Heather Tiel-Nelson, a public information specialist with the BLM, said comments like that are common. Horses from the Challis area are very popular in the West and make for “pretty versatile” companions, she said. One woman told Tiel-Nelson she abstained from buying a horse for several years because she wanted to pick one up in Challis.
“Some train their horses to perform in competitions, but a lot get used for farming, ranching and trail riding,” Tiel-Nelson said. “It’s a very popular herd.”
Tera Judy from Rigby, who walked away from the adoption with a couple of horses, said that’s what drew her to Challis. She’s a rancher and veterinarian who needs horses that could “do it all.”
Judy said her oldest daughter will be participating in her 4-H club’s mustang training program and the young horses she purchased will be good practice for her.
Tiel-Nelson said one of the goals of the horse adoption is youth involvement.

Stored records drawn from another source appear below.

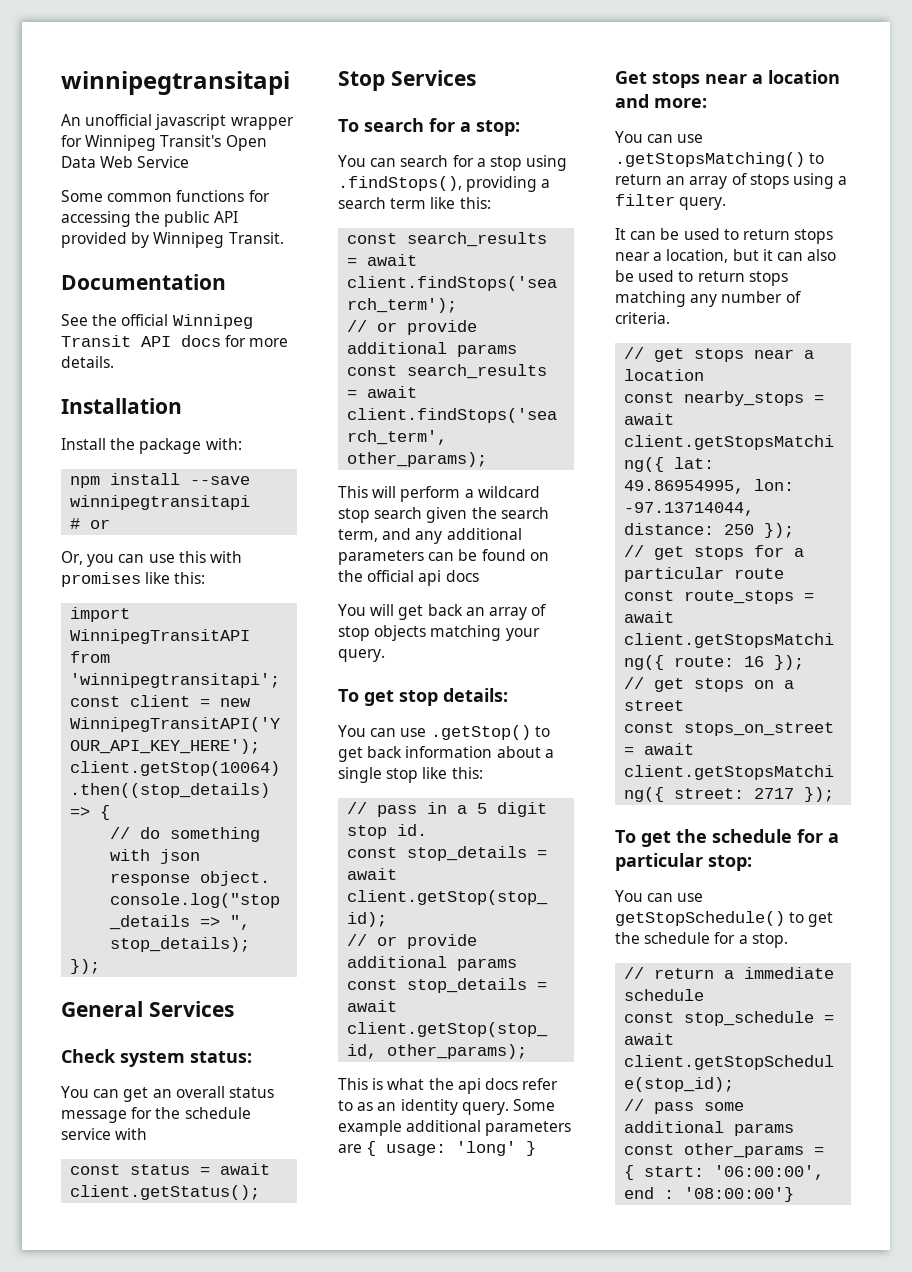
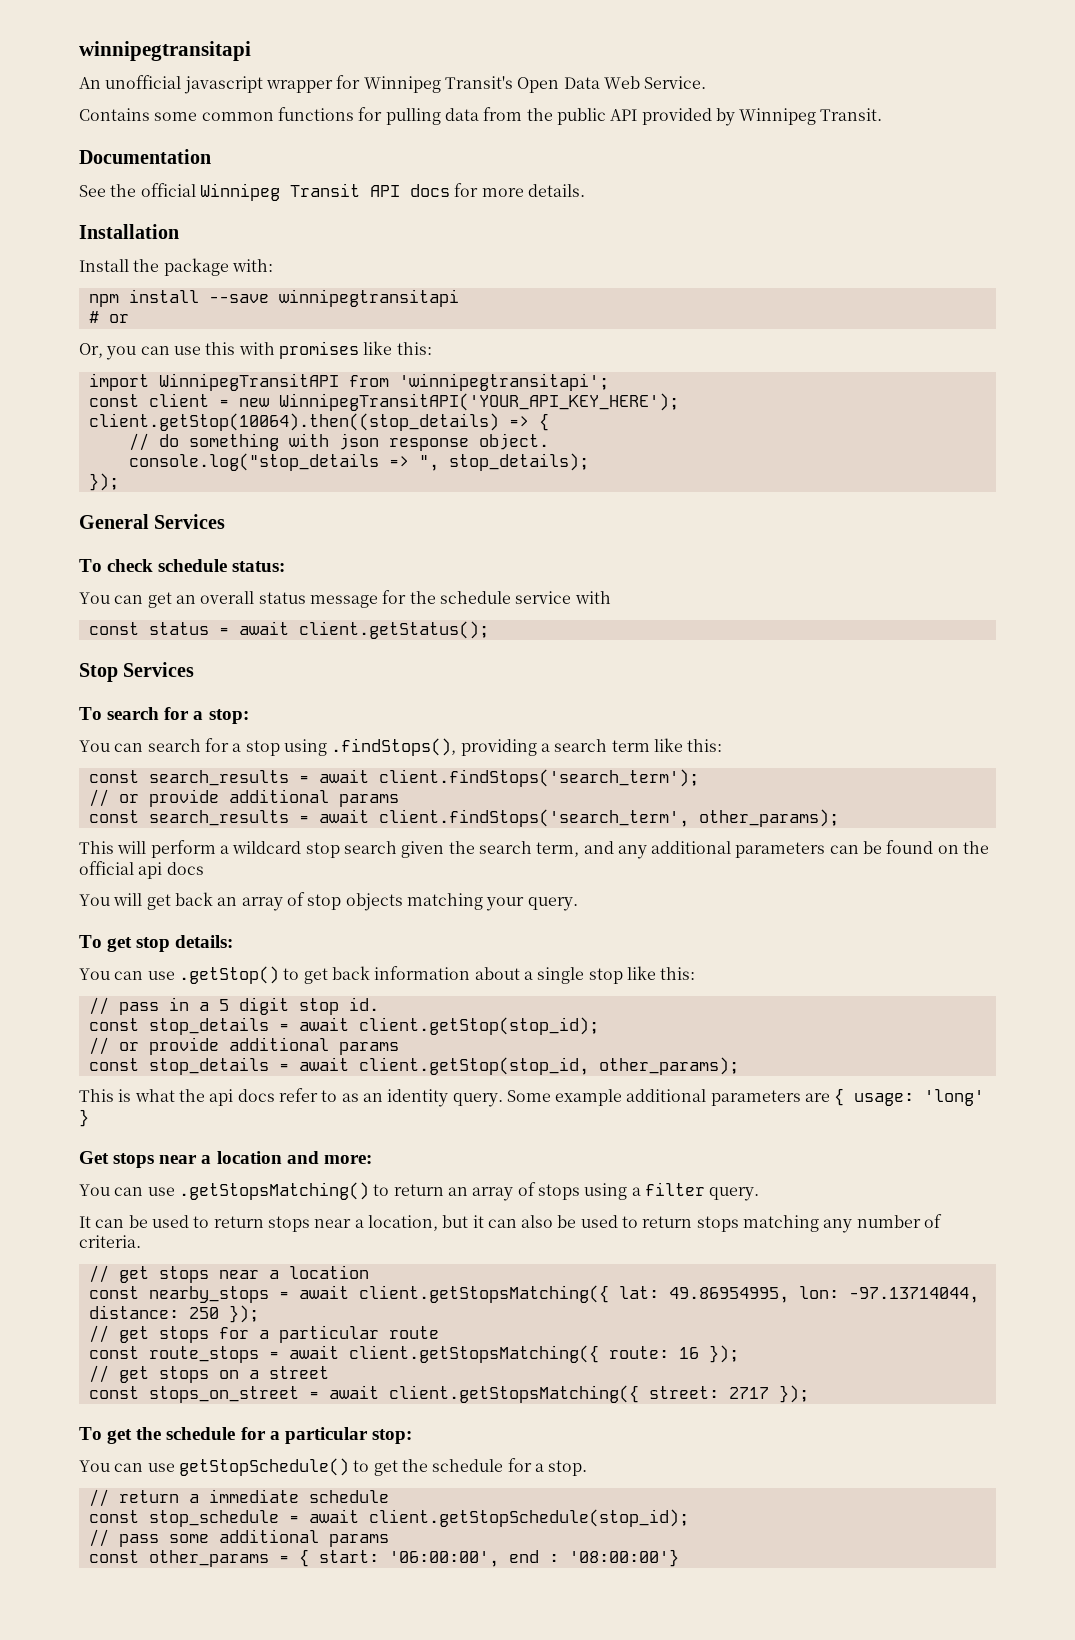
- An unofficial javascript wrapper for Winnipeg Transit's Open Data Web Service
- Some common functions for accessing the public API provided by Winnipeg Transit.
+ An unofficial javascript wrapper for Winnipeg Transit's Open Data Web Service.
+ Contains some common functions for pulling data from the public API provided by Winnipeg Transit.
- Check system status:
+ To check schedule status:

She said 4-H members in Challis already have horses set aside for them to practice raising, gentling and training. More than 300 4-H members have learned “unique horse handling skills” since the BLM started the program in 2009.
Before the open adoption, BLM workers hosted a silent auction Friday morning. Bidding started at $25 dollars per horse. Tiel-Nelson said the highest bid reached $525. The sale netted $4,325.
“We’re really thrilled to see so many horses find homes,” said Tiel-Nelson.
Tiel-Nelson said she doesn’t know when the BLM will next move wild horses out of their Challis corral. Horse adoptions happen after horse roundups, which only happen when a herd gets too big to sustain itself. The last Challis horse adoption occurred in 2012 and it is likely the next one won’t be for several years.
“It just makes this event all the more special,” Tiel-Nelson said.
The 16 horses that didn’t sell will become part of the BLM’s horse training program for use by BLM employees.